TASK OBJECTIVE: Filter the data for "order" and copy matching lines.

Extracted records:

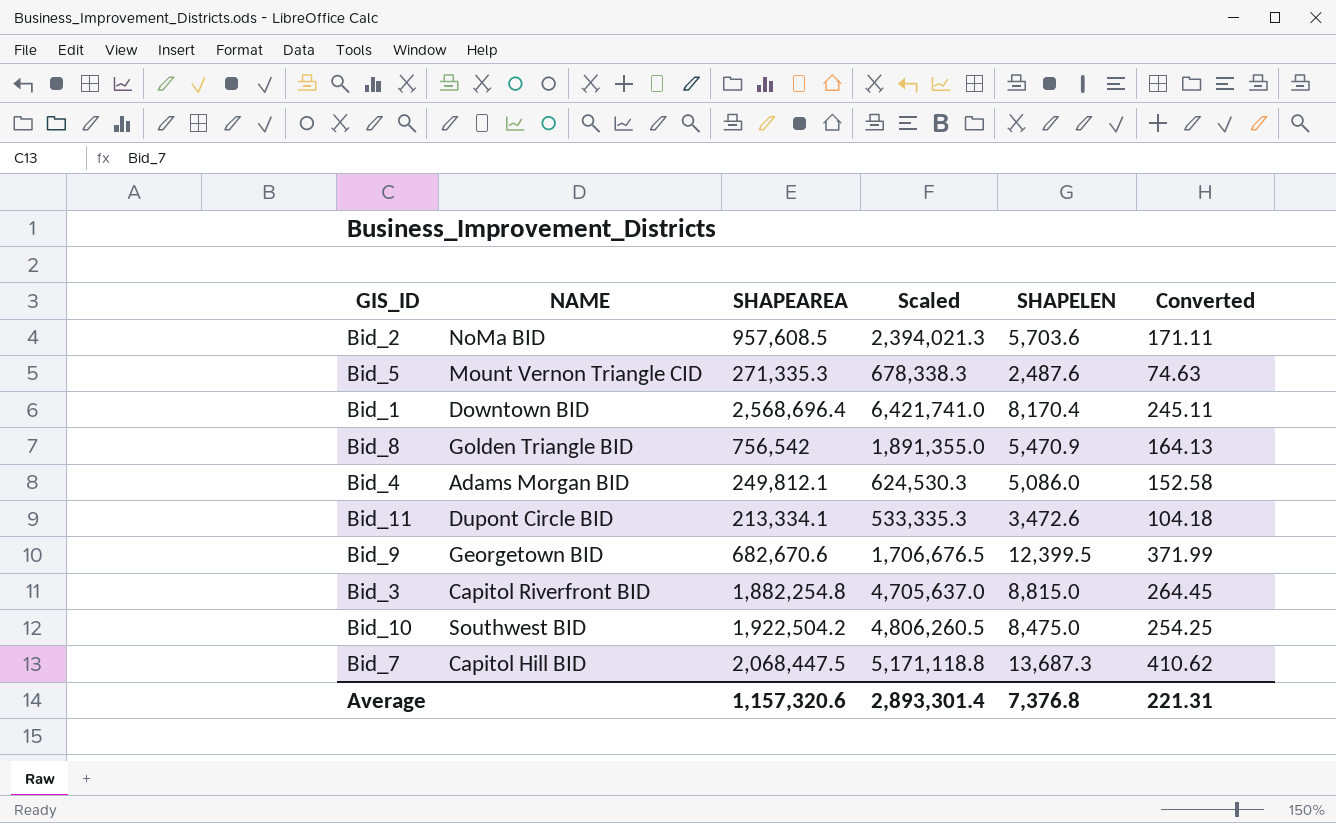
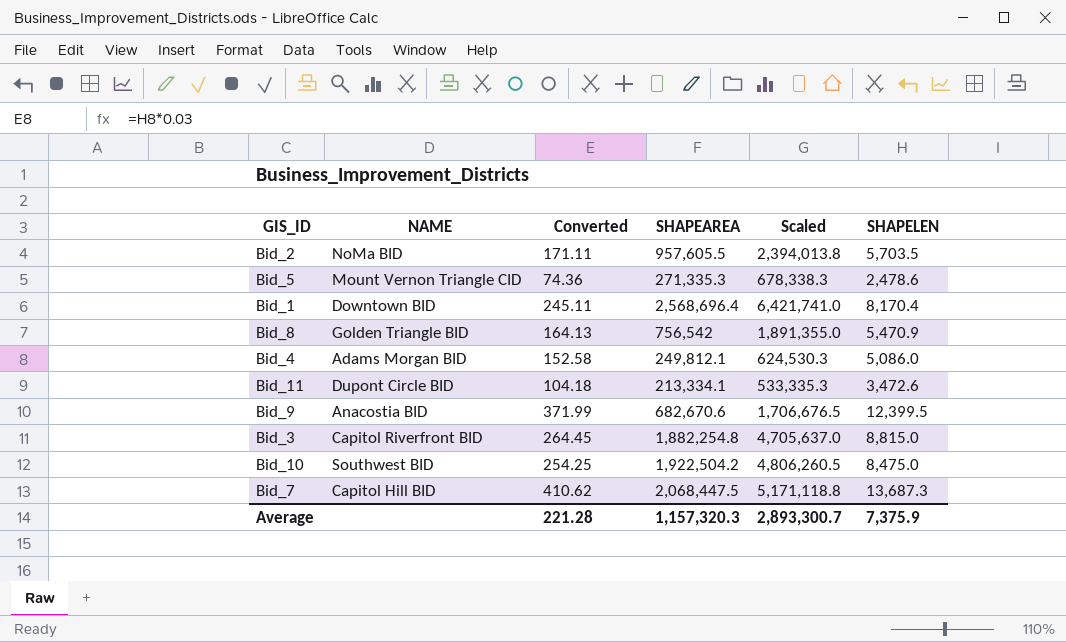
column Converted | position: 6 -> 3
Bid_2 | SHAPEAREA: 957,608.5 -> 957,605.5
Bid_2 | Scaled: 2,394,021.3 -> 2,394,013.8
Bid_2 | SHAPELEN: 5,703.6 -> 5,703.5
Bid_5 | Converted: 74.63 -> 74.36
Bid_5 | SHAPELEN: 2,487.6 -> 2,478.6
Bid_9 | NAME: Georgetown BID -> Anacostia BID
Average | Converted: 221.31 -> 221.28
Average | SHAPEAREA: 1,157,320.6 -> 1,157,320.3
Average | Scaled: 2,893,301.4 -> 2,893,300.7
Average | SHAPELEN: 7,376.8 -> 7,375.9

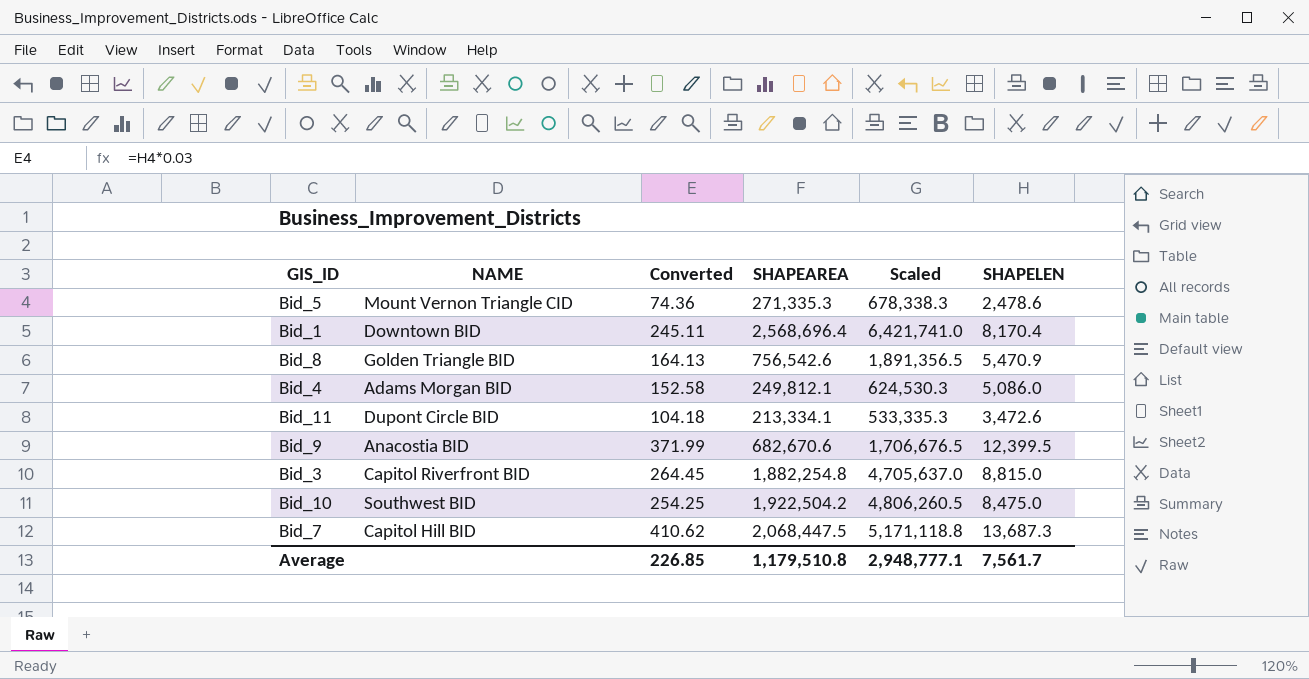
row Bid_2: NoMa BID | 171.11 | 957,605.5 | 2,394,013.8 | 5,703.5 -> none
Bid_8 | SHAPEAREA: 756,542 -> 756,542.6
Bid_8 | Scaled: 1,891,355.0 -> 1,891,356.5
Average | Converted: 221.28 -> 226.85
Average | SHAPEAREA: 1,157,320.3 -> 1,179,510.8
Average | Scaled: 2,893,300.7 -> 2,948,777.1
Average | SHAPELEN: 7,375.9 -> 7,561.7

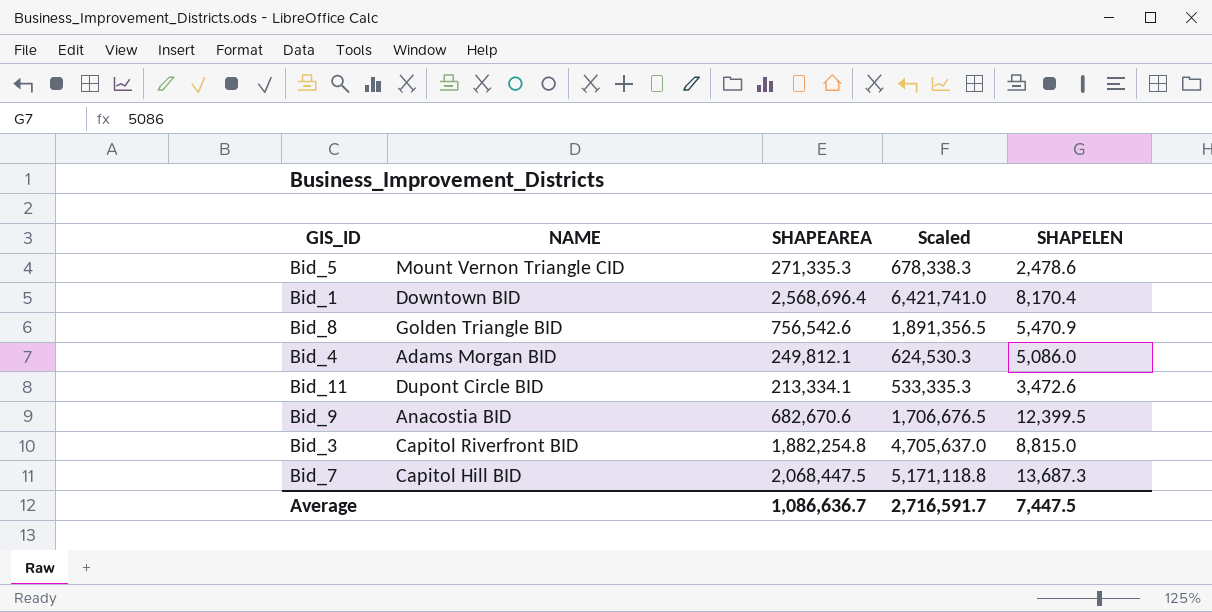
column Converted | formula: [SHAPELEN] * 0.03 -> none
row Bid_10: Southwest BID | 254.25 | 1,922,504.2 | 4,806,260.5 | 8,475.0 -> none
Average | SHAPEAREA: 1,179,510.8 -> 1,086,636.7
Average | Scaled: 2,948,777.1 -> 2,716,591.7
Average | SHAPELEN: 7,561.7 -> 7,447.5

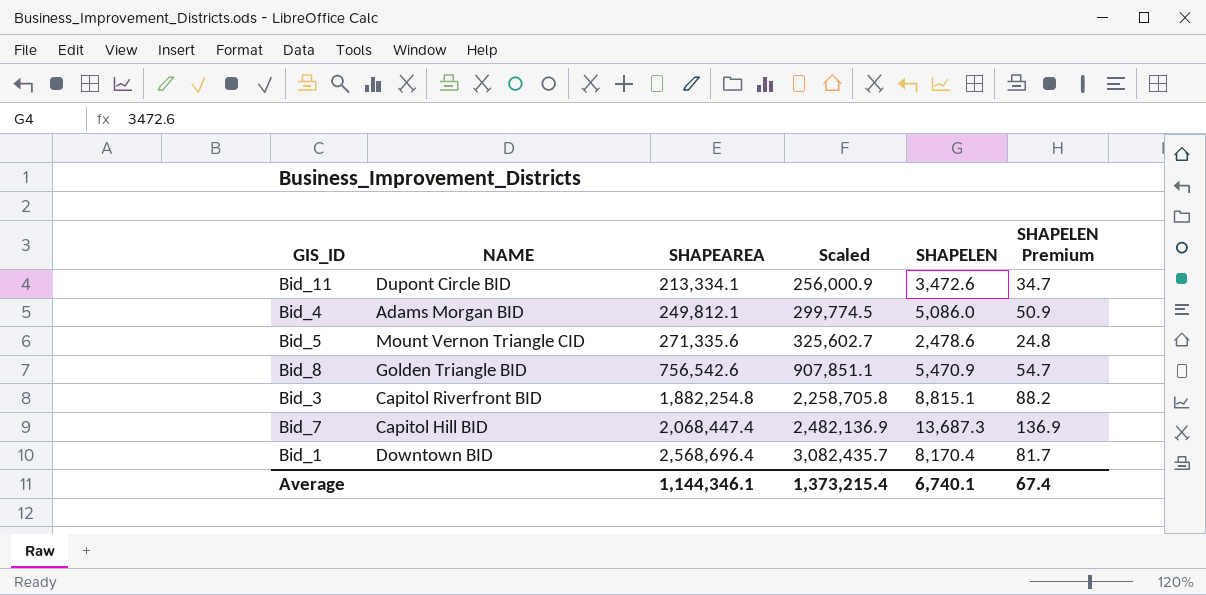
row order: none -> SHAPEAREA ascending
column Scaled | formula: [SHAPEAREA] * 2.5 -> [SHAPEAREA] * 1.2
column SHAPELEN Premium | formula: none -> [SHAPELEN] * 0.01
row Bid_9: Anacostia BID | 682,670.6 | 1,706,676.5 | 12,399.5 -> none
Bid_5 | SHAPEAREA: 271,335.3 -> 271,335.6
Bid_3 | SHAPELEN: 8,815.0 -> 8,815.1
Bid_7 | SHAPEAREA: 2,068,447.5 -> 2,068,447.4
Average | SHAPEAREA: 1,086,636.7 -> 1,144,346.1
Average | Scaled: 2,716,591.7 -> 1,373,215.4
Average | SHAPELEN: 7,447.5 -> 6,740.1

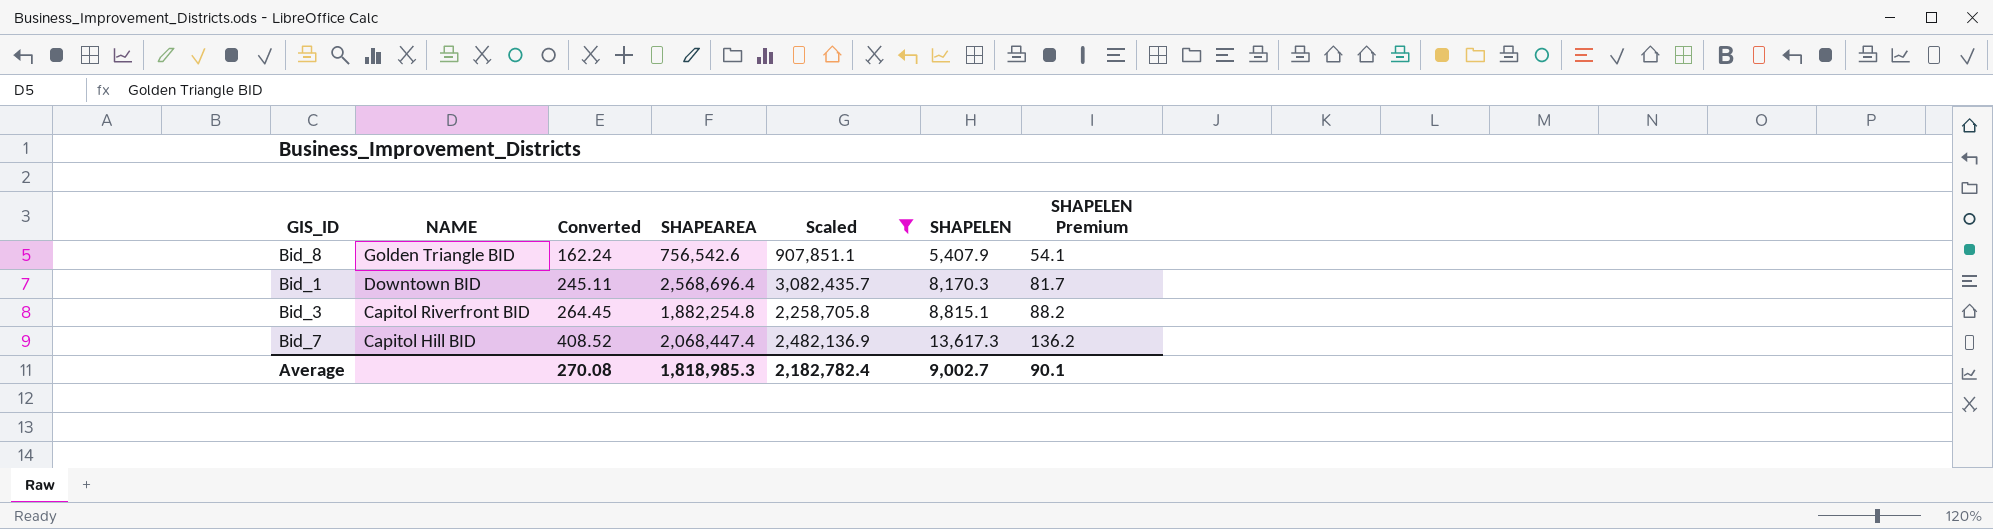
filter: none -> Scaled >= 907,851.1
row order: SHAPEAREA ascending -> NAME descending
column Converted | formula: none -> [SHAPELEN] * 0.03
Bid_8 | SHAPELEN: 5,470.9 -> 5,407.9
Bid_8 | SHAPELEN Premium: 54.7 -> 54.1
Bid_1 | SHAPELEN: 8,170.4 -> 8,170.3
Bid_7 | SHAPELEN: 13,687.3 -> 13,617.3
Bid_7 | SHAPELEN Premium: 136.9 -> 136.2
Average | SHAPEAREA: 1,144,346.1 -> 1,818,985.3
Average | Scaled: 1,373,215.4 -> 2,182,782.4
Average | SHAPELEN: 6,740.1 -> 9,002.7
Average | SHAPELEN Premium: 67.4 -> 90.1

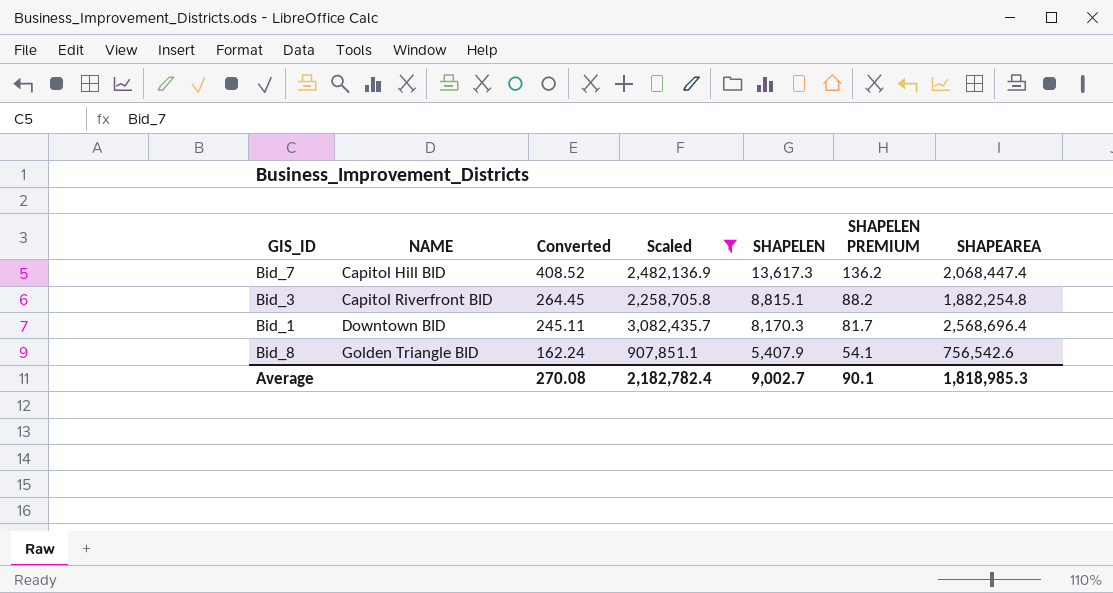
row order: NAME descending -> NAME ascending
column name: SHAPELEN Premium -> SHAPELEN PREMIUM
column SHAPEAREA | position: 4 -> 7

REPLY TO THE TASK:
row order: none -> SHAPEAREA ascending
row order: SHAPEAREA ascending -> NAME descending
row order: NAME descending -> NAME ascending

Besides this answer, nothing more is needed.